FOURTH DIVISION DILLARD, C. J., RAY and SELF, JJ.

NOTICE: Motions for reconsideration must be physically received in our clerk’s office within ten days of the date of decision to be deemed timely filed. http://www.gaappeals.us/rules

February 9, 2018

In the Court of Appeals of Georgia A17A1507. FLANDERS et al. v. JACKSON.

DILLARD, Chief Judge.

Jamie Flanders’s son, James Raper, died in an automobile accident. As

administratrix of her son’s estate, Flanders sued Dequavus Jackson, alleging that his

negligent operation of a vehicle resulted in Raper’s death. Jackson later filed for

bankruptcy, and after Flanders obtained an order allowing her lawsuit to proceed,

Jackson moved for partial summary judgment, arguing that his bankruptcy discharge

limited liability to his insurance policy’s available coverage. The trial court granted

Jackson’s motion, and on appeal, Flanders contends that the trial court erred in ruling

that Jackson’s bankruptcy discharge precludes her from seeking an excess judgment

and in granting partial summary judgment before she could depose Jackson. For the reasons set forth infra, we agree that Jackson’s bankruptcy discharge does not

preclude Flanders from seeking an excess judgment against him, and thus, we reverse.

Viewed in the light most favorable to Flanders (i.e., the nonmoving party),1 the

record shows that on March 29, 2015, Flanders’s 16-year-old son, Raper, was a

passenger in Jackson’s vehicle, when Jackson lost control while rounding a curve on

a road in rural Cook County at an excessive speed.

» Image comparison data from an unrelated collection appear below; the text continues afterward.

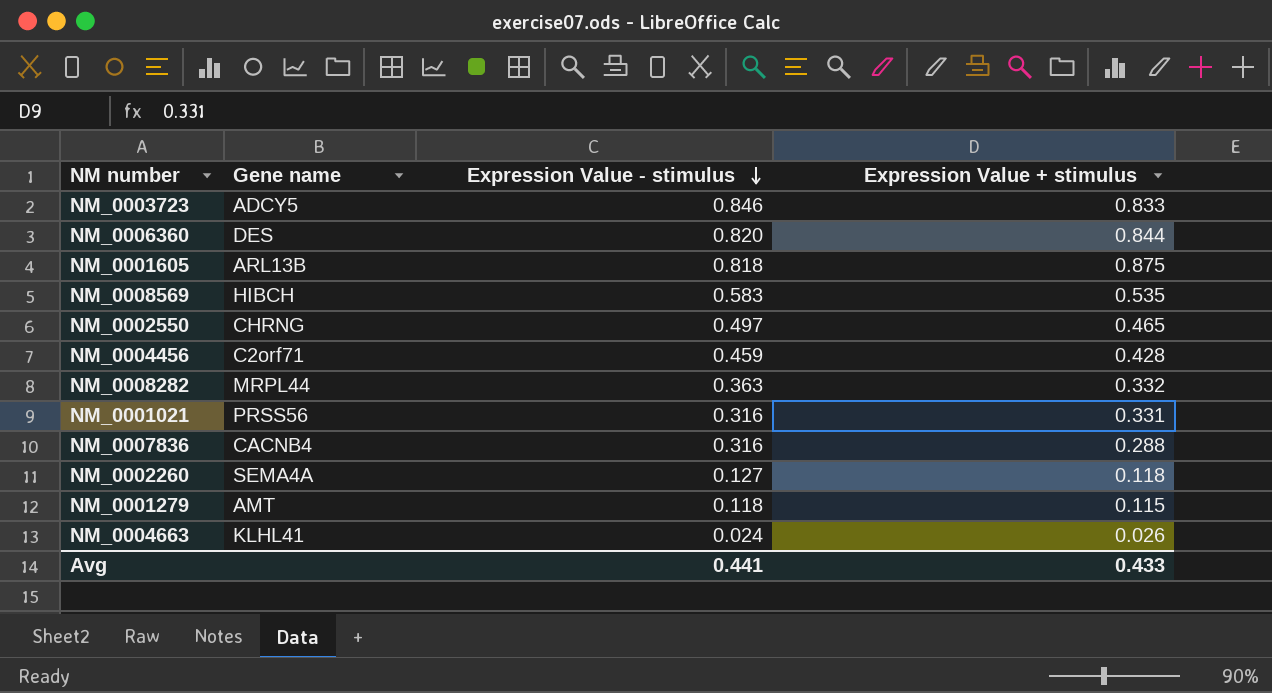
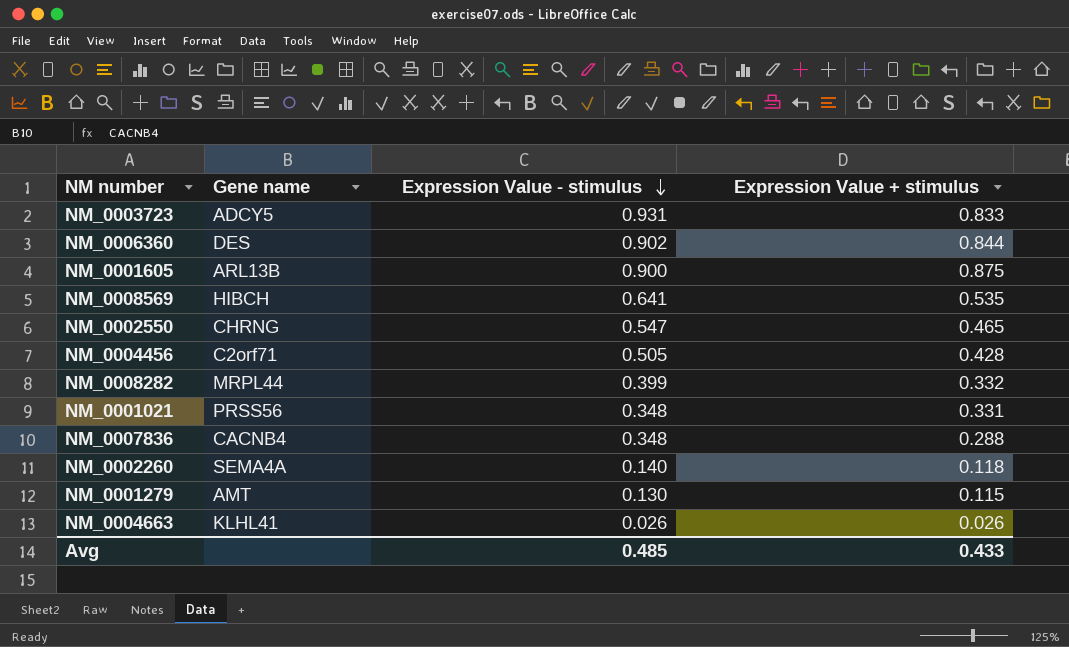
NM_0003723 | Expression Value - stimulus: 0.846 -> 0.931
NM_0006360 | Expression Value - stimulus: 0.820 -> 0.902
NM_0001605 | Expression Value - stimulus: 0.818 -> 0.900
NM_0008569 | Expression Value - stimulus: 0.583 -> 0.641
NM_0002550 | Expression Value - stimulus: 0.497 -> 0.547
NM_0004456 | Expression Value - stimulus: 0.459 -> 0.505
NM_0008282 | Expression Value - stimulus: 0.363 -> 0.399
NM_0001021 | Expression Value - stimulus: 0.316 -> 0.348
NM_0007836 | Expression Value - stimulus: 0.316 -> 0.348
NM_0002260 | Expression Value - stimulus: 0.127 -> 0.140
NM_0001279 | Expression Value - stimulus: 0.118 -> 0.130
NM_0004663 | Expression Value - stimulus: 0.024 -> 0.026
Avg | Expression Value - stimulus: 0.441 -> 0.485

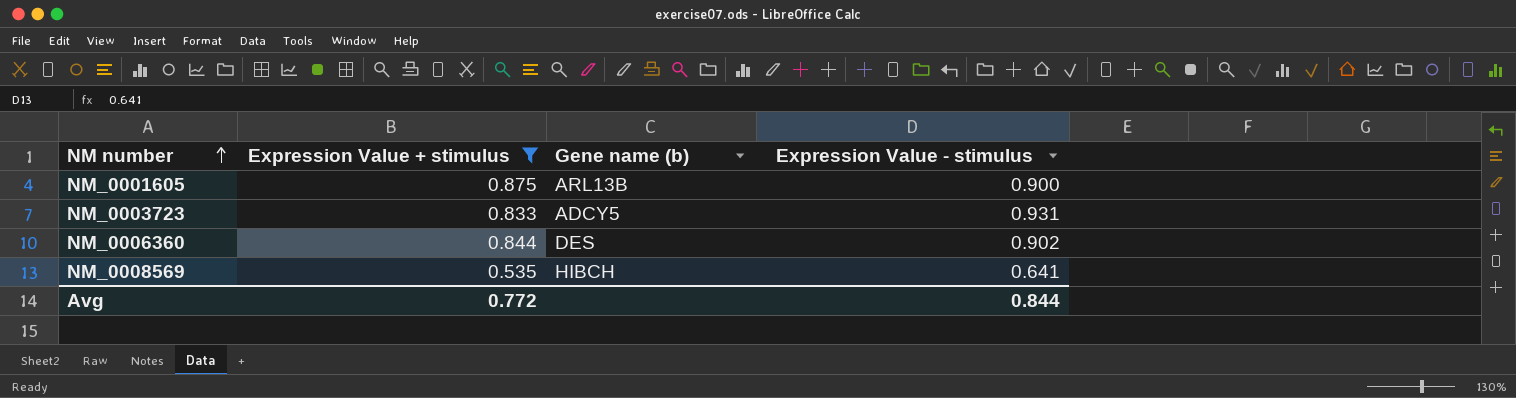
filter: none -> Expression Value + stimulus >= 0.535
row order: Expression Value - stimulus descending -> NM number ascending
column Expression Value + stimulus | position: 4 -> 2
column name: Gene name -> Gene name (b)
Avg | Expression Value + stimulus: 0.433 -> 0.772
Avg | Expression Value - stimulus: 0.485 -> 0.844

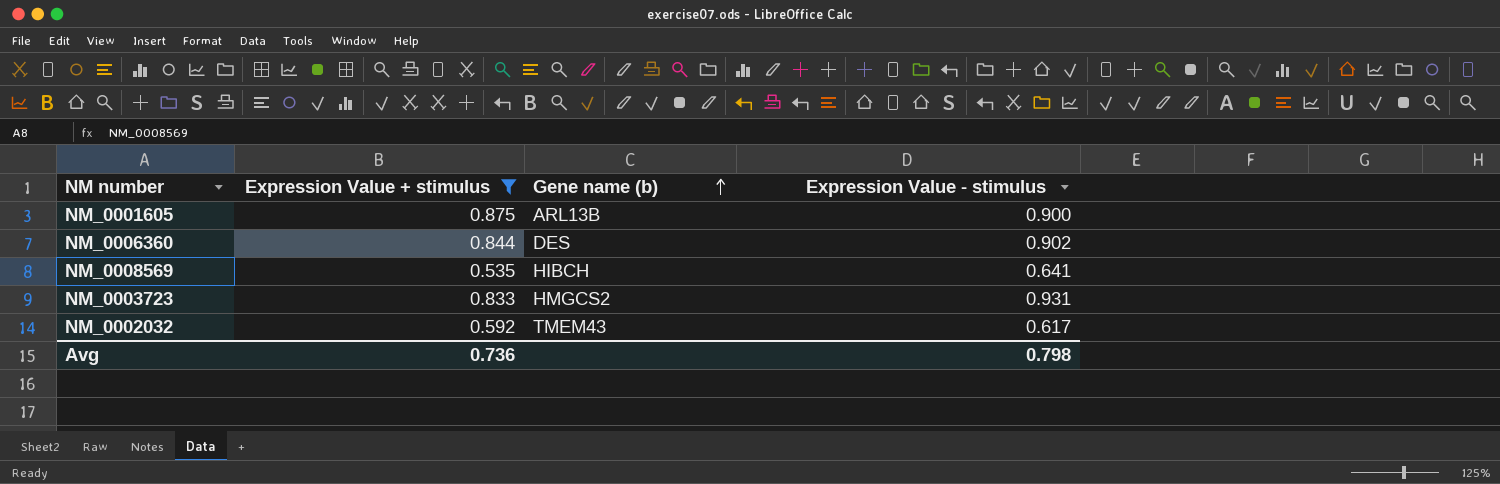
row order: NM number ascending -> Gene name (b) ascending
NM_0003723 | Gene name (b): ADCY5 -> HMGCS2
row NM_0002032: none -> 0.592 | TMEM43 | 0.617
Avg | Expression Value + stimulus: 0.772 -> 0.736
Avg | Expression Value - stimulus: 0.844 -> 0.798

After Jackson lost control, his

vehicle careened off the road and flipped over, ejecting Raper from the backseat. As

a result, Raper suffered fatal injuries.

At the time of the accident, Jackson and the vehicle he was driving were

insured by his mother’s automobile insurance policy with State Farm, which provided

liability limits of $25,000 per person. And prior to filing her lawsuit, Flanders made

a policy-limits demand to State Farm, which the insurer ultimately rejected. Then, on

March 29, 2016, Flanders—as Raper’s mother and the administratrix of his

estate—filed a wrongful-death action against Jackson in the Superior Court of Cook

County. Approximately two weeks later, Jackson filed an answer and discovery

ensued.

1 See, e.g., Swanson v. Tackling, 335 Ga. App. 810, 810 (783 SE2d 167) (2016).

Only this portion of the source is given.